The task requires children to coordinate the auditory beat with different motor actions. They get instant feedback when they start drifting away from the beat, both from the different feedback sounds in their headphones as well as from the therapist who is monitoring their responses visually and through a second set of headphones, Dr. Weiner says.
A record producer who noticed that some of his studio musicians were struggling to keep the beat developed the theory behind the therapy. It was later tested in clinical situations and has been offered as an alternative therapy since 2000. The therapy has also shown promise with other physical challenges related to timing, attention and motor planning. These are common issues for individuals with autism, cerebral palsy, learning and motor disorders, brain injury, stroke patients and those with Parkinson's disease.
It’s not just for children who have problems. It's for those who want to improve their performance. It has also been used to improve one's achievement in academics, as well as one's performance in athletics and the performing arts, Dr. Weiner explains.
Parents of ADHD children will likely see a dramatic difference in their child after the first few sessions.
After the third session we started noticing a difference in him, Mrs. Rooney says of Logan.
He still argues, but it’s not belligerent. Now it’s more like a typical 10-year-old. He’s a lot easier to manage…He’s controlling his temper better.
The Rooneys had such success with Logan that they enrolled their older son, Tyler, 13, in the program. He was also diagnosed with ADHD in first grade, but his symptoms were milder. Rooney says the therapy helped Tyler.
I noticed he’s able to focus better. He will go and do things on his own. I don’t have to tell him, she says.
He’s actually able to get up on his own and keep to a time schedule which he was not able to do before the therapy.
Both boys still take medication for ADHD, but in minimum doses. That’s not uncommon, Dr. Weiner says.

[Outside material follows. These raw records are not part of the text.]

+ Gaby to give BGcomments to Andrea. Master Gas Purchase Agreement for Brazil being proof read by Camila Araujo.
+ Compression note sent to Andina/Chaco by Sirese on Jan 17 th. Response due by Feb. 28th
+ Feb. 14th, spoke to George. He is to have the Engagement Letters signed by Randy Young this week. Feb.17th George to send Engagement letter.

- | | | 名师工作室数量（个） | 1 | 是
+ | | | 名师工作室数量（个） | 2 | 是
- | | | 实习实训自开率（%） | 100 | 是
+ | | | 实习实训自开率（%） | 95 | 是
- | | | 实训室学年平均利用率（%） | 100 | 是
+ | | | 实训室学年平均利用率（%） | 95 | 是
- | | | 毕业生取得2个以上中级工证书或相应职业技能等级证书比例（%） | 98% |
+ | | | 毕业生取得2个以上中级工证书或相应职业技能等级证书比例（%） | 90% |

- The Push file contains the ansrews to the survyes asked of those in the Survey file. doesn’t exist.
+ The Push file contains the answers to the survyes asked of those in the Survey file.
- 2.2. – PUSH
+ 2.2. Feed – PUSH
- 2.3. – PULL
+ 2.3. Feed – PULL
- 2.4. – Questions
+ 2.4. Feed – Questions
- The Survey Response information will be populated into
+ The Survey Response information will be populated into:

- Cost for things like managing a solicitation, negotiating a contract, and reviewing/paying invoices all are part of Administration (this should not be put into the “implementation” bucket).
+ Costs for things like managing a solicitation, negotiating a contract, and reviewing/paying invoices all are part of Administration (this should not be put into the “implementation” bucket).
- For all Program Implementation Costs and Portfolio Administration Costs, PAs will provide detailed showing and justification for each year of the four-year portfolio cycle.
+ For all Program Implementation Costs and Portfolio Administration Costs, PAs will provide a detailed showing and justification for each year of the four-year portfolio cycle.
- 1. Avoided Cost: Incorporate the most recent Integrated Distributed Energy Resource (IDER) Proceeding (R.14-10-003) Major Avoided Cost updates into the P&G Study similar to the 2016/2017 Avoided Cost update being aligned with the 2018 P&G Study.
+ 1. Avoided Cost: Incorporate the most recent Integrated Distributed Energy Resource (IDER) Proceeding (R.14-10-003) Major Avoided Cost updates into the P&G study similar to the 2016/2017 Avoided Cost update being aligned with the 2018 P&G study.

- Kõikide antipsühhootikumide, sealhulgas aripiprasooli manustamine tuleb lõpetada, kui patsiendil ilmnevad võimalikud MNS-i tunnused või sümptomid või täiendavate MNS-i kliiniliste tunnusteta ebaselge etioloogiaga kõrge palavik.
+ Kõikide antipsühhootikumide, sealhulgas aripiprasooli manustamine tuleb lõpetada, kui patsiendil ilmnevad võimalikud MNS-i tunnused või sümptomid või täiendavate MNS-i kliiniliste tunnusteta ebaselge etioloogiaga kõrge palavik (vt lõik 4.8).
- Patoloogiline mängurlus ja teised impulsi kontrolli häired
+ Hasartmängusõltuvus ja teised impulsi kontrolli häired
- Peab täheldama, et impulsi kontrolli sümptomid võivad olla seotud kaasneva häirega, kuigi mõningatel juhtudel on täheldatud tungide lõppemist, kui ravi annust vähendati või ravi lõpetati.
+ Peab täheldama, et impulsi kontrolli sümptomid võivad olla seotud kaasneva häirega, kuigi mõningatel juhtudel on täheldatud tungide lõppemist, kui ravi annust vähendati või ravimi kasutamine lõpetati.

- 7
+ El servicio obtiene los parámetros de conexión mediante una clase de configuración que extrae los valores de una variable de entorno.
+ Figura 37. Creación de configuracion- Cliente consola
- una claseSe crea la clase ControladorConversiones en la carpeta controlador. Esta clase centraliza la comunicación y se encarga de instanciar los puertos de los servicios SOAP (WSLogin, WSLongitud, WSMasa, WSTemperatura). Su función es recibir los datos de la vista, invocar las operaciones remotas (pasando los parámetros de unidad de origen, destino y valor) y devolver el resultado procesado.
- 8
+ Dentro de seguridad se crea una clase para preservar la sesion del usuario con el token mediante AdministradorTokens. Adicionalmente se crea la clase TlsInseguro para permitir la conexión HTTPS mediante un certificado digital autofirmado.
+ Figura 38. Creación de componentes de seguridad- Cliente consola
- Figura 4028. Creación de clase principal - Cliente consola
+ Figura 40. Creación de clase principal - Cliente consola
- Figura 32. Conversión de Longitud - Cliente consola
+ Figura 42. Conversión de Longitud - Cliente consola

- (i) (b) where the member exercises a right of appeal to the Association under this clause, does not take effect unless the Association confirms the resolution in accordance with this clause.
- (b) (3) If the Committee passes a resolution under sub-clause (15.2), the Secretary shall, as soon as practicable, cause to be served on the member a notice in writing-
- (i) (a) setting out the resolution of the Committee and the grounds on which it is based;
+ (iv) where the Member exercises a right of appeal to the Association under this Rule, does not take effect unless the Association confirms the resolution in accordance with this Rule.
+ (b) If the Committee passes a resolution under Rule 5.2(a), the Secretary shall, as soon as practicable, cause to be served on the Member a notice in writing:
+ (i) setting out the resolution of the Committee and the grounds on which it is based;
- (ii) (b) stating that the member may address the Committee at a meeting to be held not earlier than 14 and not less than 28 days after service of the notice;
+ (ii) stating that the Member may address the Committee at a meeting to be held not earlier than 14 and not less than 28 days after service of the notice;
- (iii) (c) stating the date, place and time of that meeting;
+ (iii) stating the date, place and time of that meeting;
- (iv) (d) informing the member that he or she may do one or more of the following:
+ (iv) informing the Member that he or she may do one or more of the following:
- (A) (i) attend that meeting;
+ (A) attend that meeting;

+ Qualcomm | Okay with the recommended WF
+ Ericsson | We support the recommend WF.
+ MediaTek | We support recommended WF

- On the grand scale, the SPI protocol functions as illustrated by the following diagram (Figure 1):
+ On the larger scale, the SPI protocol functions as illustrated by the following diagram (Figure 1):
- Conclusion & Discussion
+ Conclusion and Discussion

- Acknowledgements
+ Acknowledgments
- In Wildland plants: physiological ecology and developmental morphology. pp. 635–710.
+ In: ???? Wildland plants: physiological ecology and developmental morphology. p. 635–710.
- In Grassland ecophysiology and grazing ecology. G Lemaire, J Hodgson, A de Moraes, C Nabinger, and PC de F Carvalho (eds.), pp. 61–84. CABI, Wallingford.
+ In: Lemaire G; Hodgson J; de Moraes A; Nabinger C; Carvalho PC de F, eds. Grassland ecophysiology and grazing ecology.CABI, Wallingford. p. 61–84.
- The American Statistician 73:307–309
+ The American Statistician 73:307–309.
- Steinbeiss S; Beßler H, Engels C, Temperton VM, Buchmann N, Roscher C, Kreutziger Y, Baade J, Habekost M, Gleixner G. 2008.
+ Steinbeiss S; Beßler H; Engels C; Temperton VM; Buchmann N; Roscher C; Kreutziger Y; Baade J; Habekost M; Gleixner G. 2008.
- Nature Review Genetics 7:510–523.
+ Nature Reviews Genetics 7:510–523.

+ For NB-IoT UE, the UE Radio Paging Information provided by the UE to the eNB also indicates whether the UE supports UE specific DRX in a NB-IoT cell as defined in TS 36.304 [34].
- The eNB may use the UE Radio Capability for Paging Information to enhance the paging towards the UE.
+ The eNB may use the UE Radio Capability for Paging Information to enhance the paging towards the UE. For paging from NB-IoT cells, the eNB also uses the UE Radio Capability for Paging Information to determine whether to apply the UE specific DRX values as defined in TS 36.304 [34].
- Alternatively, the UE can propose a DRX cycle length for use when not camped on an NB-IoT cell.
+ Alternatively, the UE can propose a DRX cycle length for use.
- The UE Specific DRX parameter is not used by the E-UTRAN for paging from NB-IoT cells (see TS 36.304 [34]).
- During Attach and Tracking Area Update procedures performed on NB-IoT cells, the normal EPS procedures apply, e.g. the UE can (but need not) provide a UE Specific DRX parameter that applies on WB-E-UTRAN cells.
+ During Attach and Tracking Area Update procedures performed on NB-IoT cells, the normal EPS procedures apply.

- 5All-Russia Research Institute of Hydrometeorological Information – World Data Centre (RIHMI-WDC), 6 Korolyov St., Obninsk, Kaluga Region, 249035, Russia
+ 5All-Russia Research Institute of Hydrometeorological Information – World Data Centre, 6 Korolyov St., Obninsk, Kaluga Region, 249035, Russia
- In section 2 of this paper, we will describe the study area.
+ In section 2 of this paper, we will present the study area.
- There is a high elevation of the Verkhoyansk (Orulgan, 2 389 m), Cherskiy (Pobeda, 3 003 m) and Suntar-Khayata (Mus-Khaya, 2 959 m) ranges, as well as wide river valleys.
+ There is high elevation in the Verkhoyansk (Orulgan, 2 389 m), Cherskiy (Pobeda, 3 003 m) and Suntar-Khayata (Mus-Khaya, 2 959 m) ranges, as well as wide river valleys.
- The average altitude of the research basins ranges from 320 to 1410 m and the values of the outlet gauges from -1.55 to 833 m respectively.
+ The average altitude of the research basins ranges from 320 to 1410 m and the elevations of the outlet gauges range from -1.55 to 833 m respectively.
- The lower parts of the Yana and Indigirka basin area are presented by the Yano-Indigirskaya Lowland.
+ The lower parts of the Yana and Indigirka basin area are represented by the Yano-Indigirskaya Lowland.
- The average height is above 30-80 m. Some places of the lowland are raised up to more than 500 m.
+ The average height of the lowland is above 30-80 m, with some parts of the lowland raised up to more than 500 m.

Some patients have been able to decrease or discontinue taking the medication after undergoing metronome therapy.
Rooney says she is letting her boys take a break from the therapy for now, but plans to put them back in for a few additional sessions during the summer.
Dr. Weiner says most ADHD children come in for treatment two to three times a week for 45 minutes over the course of at least 5 weeks. Even though the therapy is simple, it can be exhausting for a child.
It’s not an endurance contest, but there will be a lot of challenge, Dr. Weiner says.
It takes a lot of attention for a child going through this. Over time, the child learns to attend for longer and longer periods of time without internal or external interruptions. Children progressively improve their ability to monitor their own mental and physical actions as they are occurring. This new skill translates into their ability to learn new things faster and easier.
Interactive metronome therapy is appropriate for children who are at least 7 years old. Younger children have not developed their motor skills and attention span enough to be successful.
The Rooney family says the cost of treatment has been money well spent.
As a parent, the load is lifted from your shoulders when you start seeing improvement, Rooney says.
I was trying to do something to benefit my child and in return, I benefited too.